Molto perplesso anche l’ex primario di Ortopedia pediatrica del Pugliese, Enzo Morelli, secondo il quale, il centro si è rivelato un mero procacciatore di trasferimenti, che ha la necessità di garantire al “Bambin Gesù” attività di ricoveri e interventi chirurgici. In vigenza dell’accordo si è registrato un aumento della mobilità in uscita e quindi incremento dei costi a carico della Regione Calabria, mentre la lungaggine dell’analisi e della verifica del programma e quindi della fattibilità per attuare la realizzazione dei centri specialistici all’interno delle strutture del P.O. Pugliese ha impedito che venissero realizzati nei tempi previsti.

La gestione sanitaria è ossessionata dalla perenne rincorsa di un risparmio forzosa, con un continuo taglio alle spese che non trovano alcuna giustificazione sul piano dell’efficienza dei servizi.

La convenzione ha finito per depauperare la struttura calabrese delle professionalità di alto livello, ha impedito la formazione e la specializzazione dei chirurghi operanti in quella struttura, che si sono dovuti limitare agli interventi più elementari.

La Calabria dovrebbe favorire il rientro nella regione delle grandi professionalità dei correggionali operanti in altri regioni dove hanno maturato esperienze e professionalità importanti. Molti di loro sarebbero disponibili a rientrare a condizione che gli venissero offerte condizioni ottimali di lavoro e l’opportunità di mettere a frutto le loro professionalità.

I calabresi pagano tre volte le disfunzioni della sanità regionale, che assorbe circa i tre quarti del bilancio regionale: con le addizionali Irpef più elevate d’Italia, con gli esosi ticket che spesso superano il costo delle prestazioni presso strutture private e i “viaggi della speranza” alla ricerca dell’eccellenza delle prestazioni sanitarie.

Il bilancio potrebbe diventare più disastroso con la prossima entrata in vigore del cosiddetto “Schengen della salute” introdotto con il recepimento della direttiva comunitaria 24/2011 sulle cure transfrontaliere, la cui entrata in vigore è prevista per il primo gennaio prossimo.

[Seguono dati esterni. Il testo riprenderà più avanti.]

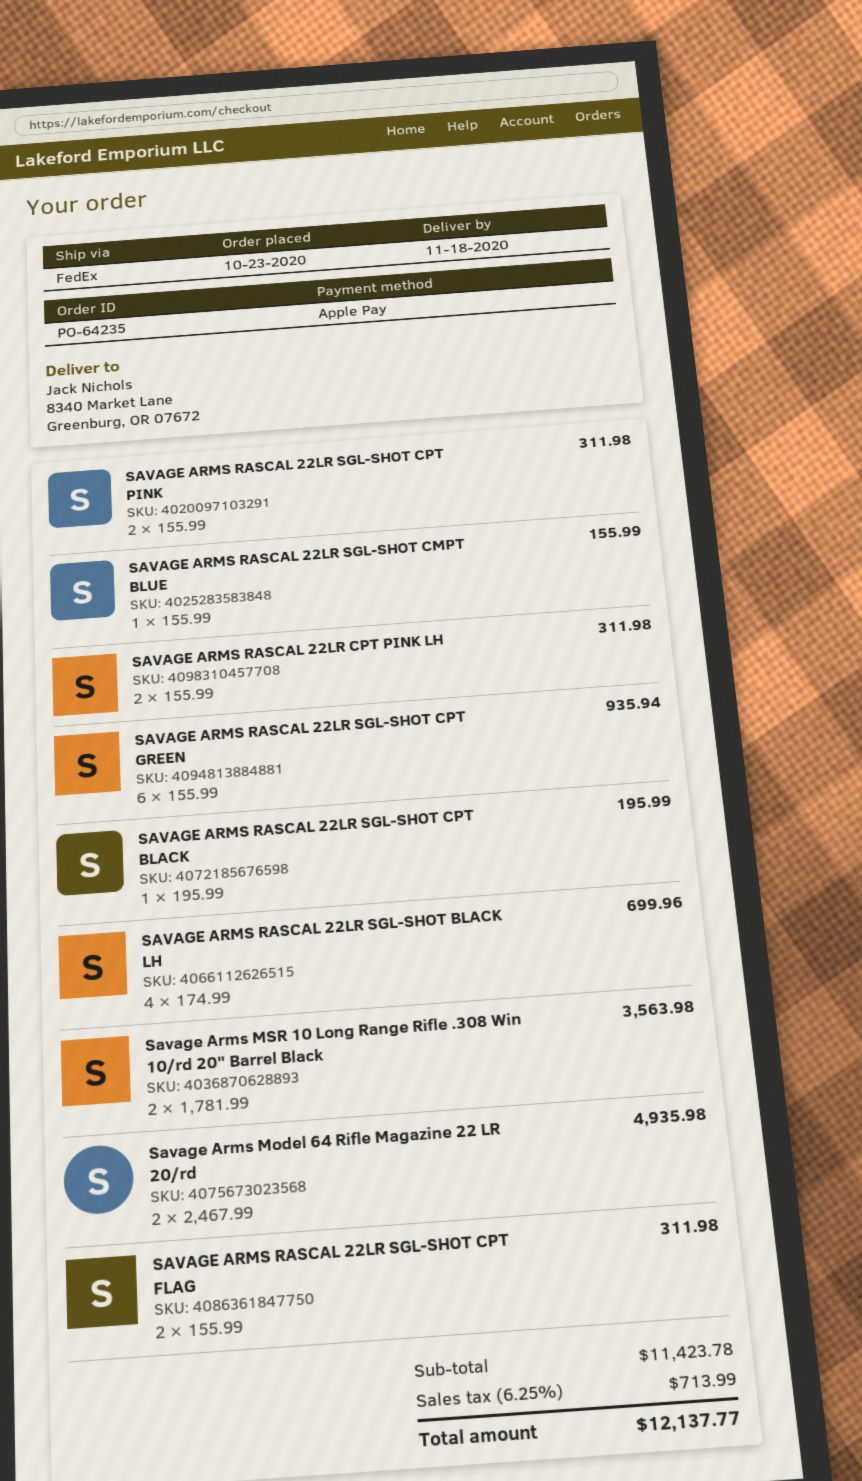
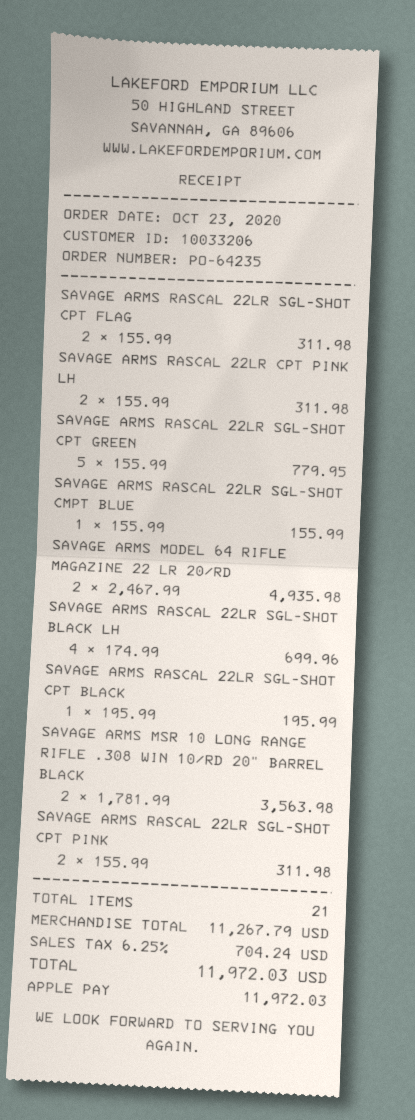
SAVAGE ARMS RASCAL 22LR SGL-SHOT CPT GREEN: 6 x 155.99 = 935.94 -> 5 x 155.99 = 779.95
subtotal: 11423.78 -> 11267.79
tax: 6.25% = 713.99 -> 6.25% = 704.24
total: 12137.77 -> 11972.03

Tutti i cittadini europei avranno il diritto di scegliere il migliore specialista per un’operazione chirurgica a Berlino o a Stoccolma o cercare una terapia all’avanguardia a Barcellona o ad Amsterdam. Sarò il Servizio sanitario del proprio Paese a pagare a pie’ di lista il costo dell’intervento.

Per il cittadino calabrese il sistema potrebbe rivelarsi una beffa. Alcune regioni potrebbero frapporre ostacoli o rimborsare solo parzialmente gli interventi, senza alcun considerazione per le spese di viaggio e di soggiorno, o limitarsi al rimborso del solo costo previsto per cure analoghe in Italia.

L’ennesimo confronto del tavolo Massicci con il governo potrebbe provocare la creazione di un sistema penalizzante per la Calabria che ha come obiettivo primario non la salute dei cittadini, ma la salute del bilancio regionale, sconquassato dalla disastrosa gestione sanitaria di tutti i governi regionali che si sono succeduti.